Problem description - Please give back only the lines below from the one containing "order number: PO-69149 -> PO-61949" to the one containing "total: 7407.51 -> 7183.20", each repeated word for word, both ends included.
[[ Records provided open ]]
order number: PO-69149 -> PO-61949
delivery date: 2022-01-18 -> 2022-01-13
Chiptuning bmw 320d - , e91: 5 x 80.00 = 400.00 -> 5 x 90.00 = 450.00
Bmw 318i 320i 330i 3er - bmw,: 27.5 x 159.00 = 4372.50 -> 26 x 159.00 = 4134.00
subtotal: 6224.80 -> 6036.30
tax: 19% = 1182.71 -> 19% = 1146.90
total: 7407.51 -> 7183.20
[[ Records provided closed ]]
[[ Records provided open ]]
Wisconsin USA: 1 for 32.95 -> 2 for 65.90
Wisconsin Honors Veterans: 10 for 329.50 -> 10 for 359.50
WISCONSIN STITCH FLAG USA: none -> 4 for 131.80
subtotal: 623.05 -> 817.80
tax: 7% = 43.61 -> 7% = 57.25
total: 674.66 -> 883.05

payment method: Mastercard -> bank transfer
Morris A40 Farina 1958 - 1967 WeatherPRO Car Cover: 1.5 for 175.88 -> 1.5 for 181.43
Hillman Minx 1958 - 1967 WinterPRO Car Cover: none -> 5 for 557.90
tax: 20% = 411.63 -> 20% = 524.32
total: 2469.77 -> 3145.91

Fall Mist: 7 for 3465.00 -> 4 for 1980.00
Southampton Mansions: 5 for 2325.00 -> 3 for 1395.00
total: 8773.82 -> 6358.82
[[ Records provided closed ]]
Expected answer -
order number: PO-69149 -> PO-61949
delivery date: 2022-01-18 -> 2022-01-13
Chiptuning bmw 320d - , e91: 5 x 80.00 = 400.00 -> 5 x 90.00 = 450.00
Bmw 318i 320i 330i 3er - bmw,: 27.5 x 159.00 = 4372.50 -> 26 x 159.00 = 4134.00
subtotal: 6224.80 -> 6036.30
tax: 19% = 1182.71 -> 19% = 1146.90
total: 7407.51 -> 7183.20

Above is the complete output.